Haas EMBAs Follow Silicon Valley’s Expansion

A Haas EMBA student (left) says goodbye to MyFitnessPal co-founder Albert Lee in San Francisco - Ethan Baron photo

Haas EMBA student Scott Olszewski (left) says goodbye to MyFitnessPal co-founder Albert Lee in San Francisco – Ethan Baron photo

These days, there’s something very different about the world’s most famous tech hub: its footprint. Silicon Valley is now too big for Silicon Valley. It’s spilling out from its traditional center – Palo Alto, Menlo Park, Mountain View, Cupertino, Sunnyvale – and taking over new territory, transforming the San Francisco Bay Area into a vast technopolis, with the furious innovation of corporate giants such as Google, Apple, and Facebook matched in energy if not in scale by legions of new ventures, located increasingly to the north, up the Peninsula, and in San Francisco and beyond.

When assessing growth in the startup arena, you could look at, say, the Kauffman Index and you’d see that in 2015, a downward U.S. trend in startup activity that started in 2010 during the recession rebounded for the first time, with the largest year-over-year increase in two decades. But a more telling picture emerges when you examine the rapid expansion of Silicon Valley from its original area all the way north to San Francisco and beyond.

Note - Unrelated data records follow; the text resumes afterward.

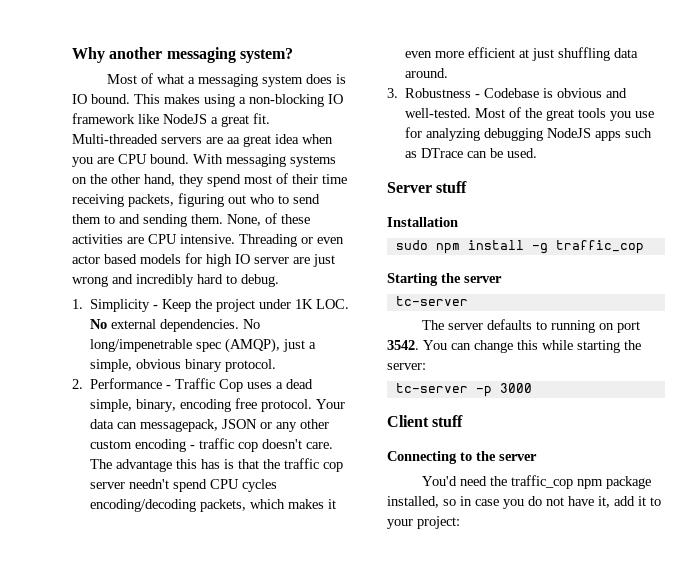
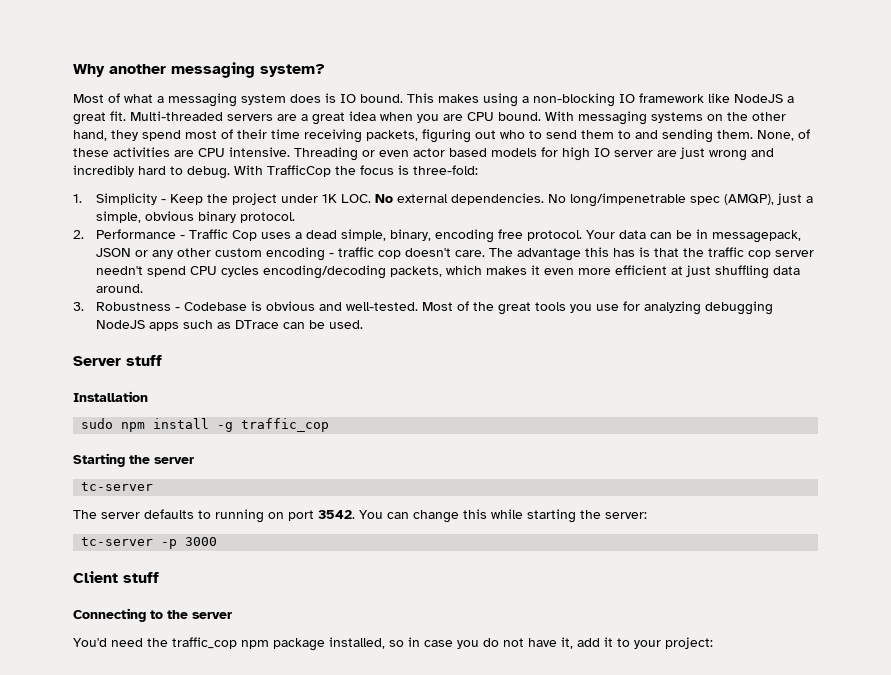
[227,137,240,144] aa -> [301,114,308,121] a
(279, 280) none -> [234,165,478,177] With TrafficCop the focus is three-fold:
(138, 425) none -> [675,229,708,239] be in

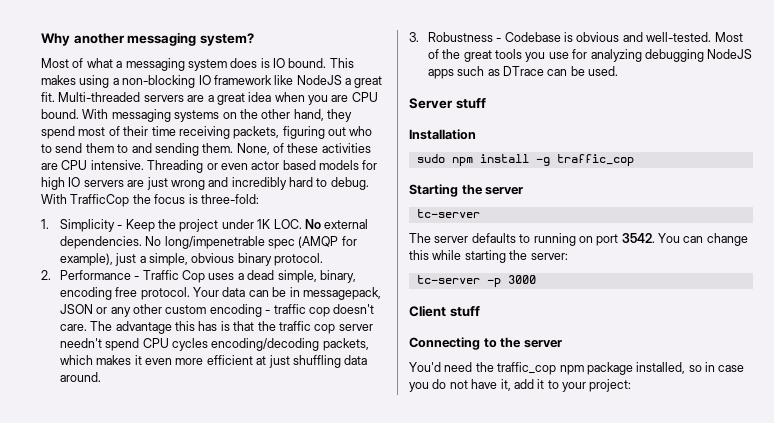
[614,150,653,157] server -> [83,180,124,187] servers
[723,194,774,205] (AMQP), -> [298,236,357,248] [59,253,113,266] (AMQP for example),

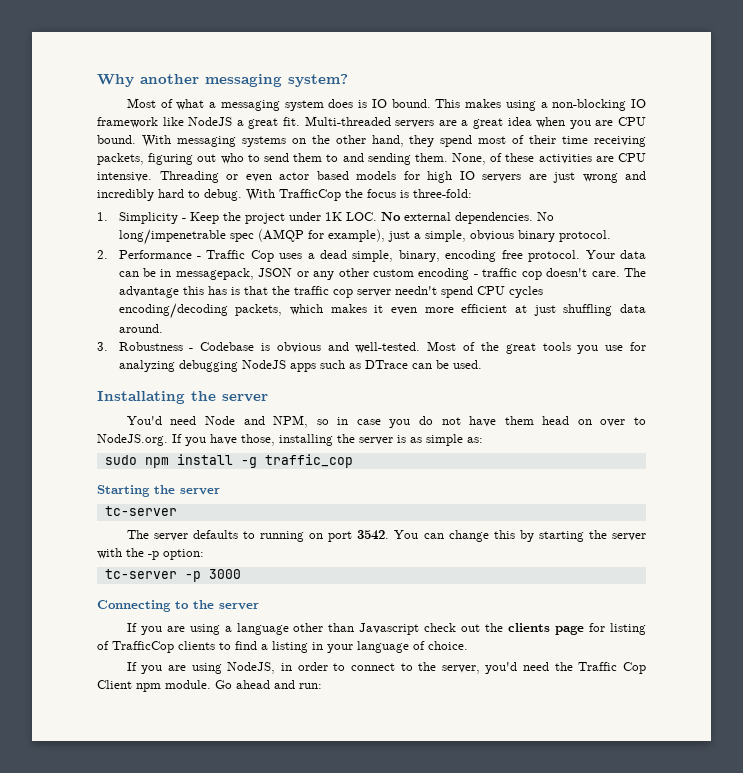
[409,98,486,109] [409,129,476,140] Server stuff // Installation -> [97,391,268,404] [126,415,646,428] [97,434,483,446] Installating the server // You'd need Node and NPM, so in case you do not have them head on over to NodeJS.org. If you have those, installing the server is as simple as:
[432,250,462,260] while -> [519,530,534,542] by
[530,253,568,260] server: -> [612,533,647,541] [97,548,204,560] server with the -p option:
[409,305,480,317] // Client stuff -> (241, 574) none
[409,362,745,375] [409,379,632,392] You'd need the traffic_cop npm package installed, so in case you do not have it, add it to your project: -> [126,623,647,635] [97,641,468,653] [126,662,646,674] [97,680,322,692] If you are using a language other than Javascript check out the clients page for listing of TrafficCop clients to find a listing in your language of choice. // If you are using NodeJS, in order to connect to the server, you'd need the Traffic Cop Client npm module. Go ahead and run:

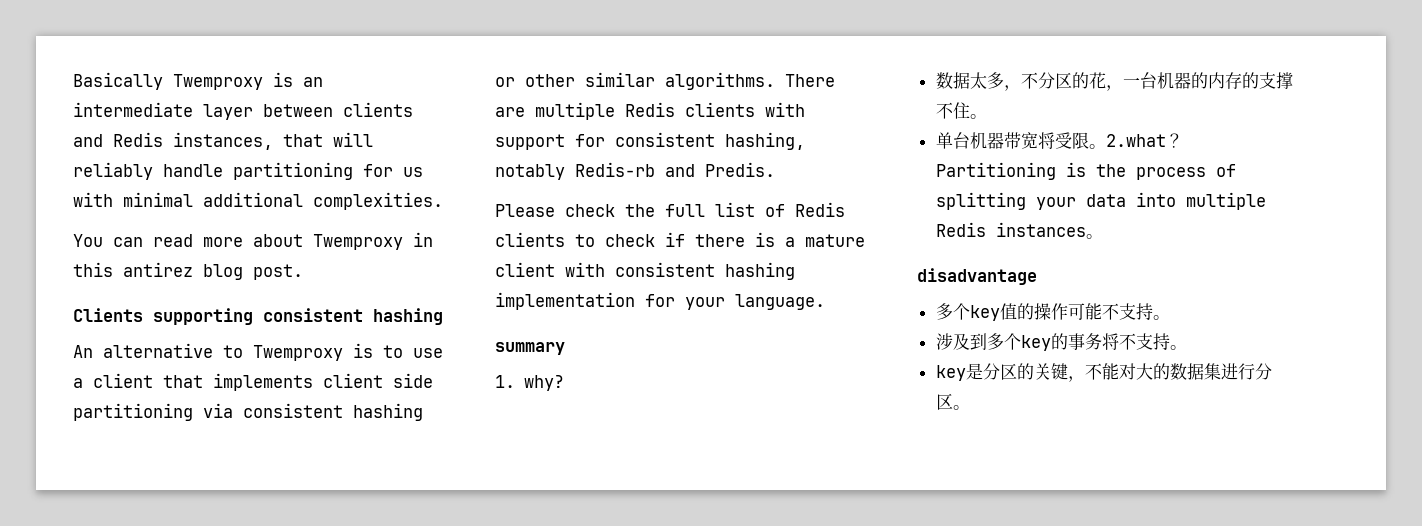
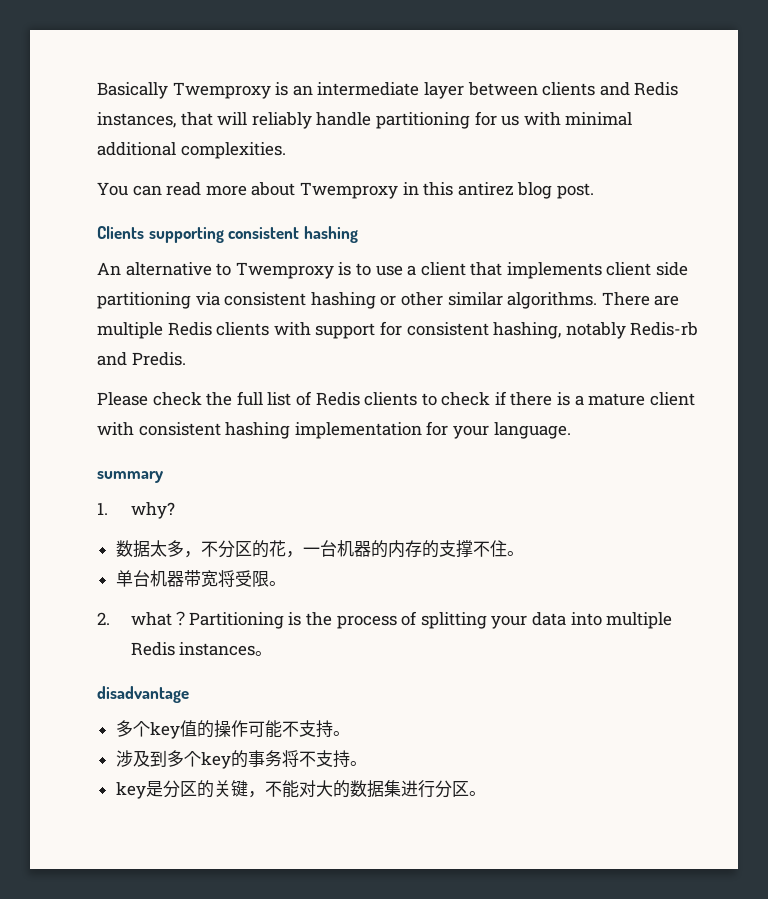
[1105,134,1166,147] 2.what -> [97,612,172,626] // 2. what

And there may be no better way to do that than to travel along during this year’s U.C. Berkeley Haas School of Business executive MBA Silicon Valley Immersion program, which unlike in past years, spent a considerable portion of the week outside the Valley proper.

Yes, the EMBA students visited ventures in the Silicon Valley heartland: the U.S. defense department’s innovation and experimentation unit in Mountain View; famed VC and PE firm Andreessen Horowitz on Sand Hill Road in Menlo Park; the Xapo bitcoin-wallet startup in Palo Alto; professional networking platform maker Accompany in Los Altos; digital news magazine Ozy in Mountain View; and a handful of other companies within the traditional – but now obsolete – geography of the global tech and innovation hub.

VISITING STARTUPS FROM STEALTH MODE TO SNAPPED UP

Students attended at startups in varying stages, from stealth to already-sold-for-untold-millions, and for the first time in its three years, the Haas EMBA Silicon Valley Immersion Week has taken place mostly to the north. Of the 28 firms visited by the 69 students, only seven were within the traditional Silicon Valley boundaries, while four were to the north on the Peninsula and 16 were in San Francisco. Last year, the split between the Valley proper and the greater technopolis was half and half. In 2013, students in the inaugural immersion visited 20 companies in the Valley, and eight in San Francisco.

Jamie Breen, Haas EMBA program associate director of strategic planning and operations - Ethan Baron photo

Jamie Breen, Haas EMBA program director of strategic planning and operations – Ethan Baron photo

“We’ve been moving north as the startup ecosystem moves north,” says Mike Rielly, assistant dean of the Berkeley MBA for Executives Program at Haas. “Talk with anyone about the explosion of startups, they’re increasingly up the Peninsula, San Francisco, the East Bay, and now Marin. What’s great about these field immersions is we adapt. It’s all very just in time, it’s very current.”

Still, 60% to 75% of Haas EMBA students will never become entrepreneurs. So why spend a week visiting startups? Because, says Jamie Breen, Haas EMBA program director of strategic planning and operations, the abilities needed at innovative new companies are also required in large established firms. “They’re all looking for entrepreneurship skills because they’re all at risk of being disrupted,” Breen says. “Every large company wants that skill set in its leaders.”

For Toby Stuart, the star Haas entrepreneurship professor (former prof at the Harvard, Columbia, and University of Chicago business schools), several entrepreneurial skills cut across the business spectrum, most particularly the ability to sell, which applies to everything from recruiting, employment contract negotiations, pitches, and financing terms, he says. Strong leadership capacity, and “proactivity” are two other entrepreneurship hallmarks crucial to effectiveness in business in general, Stuart says.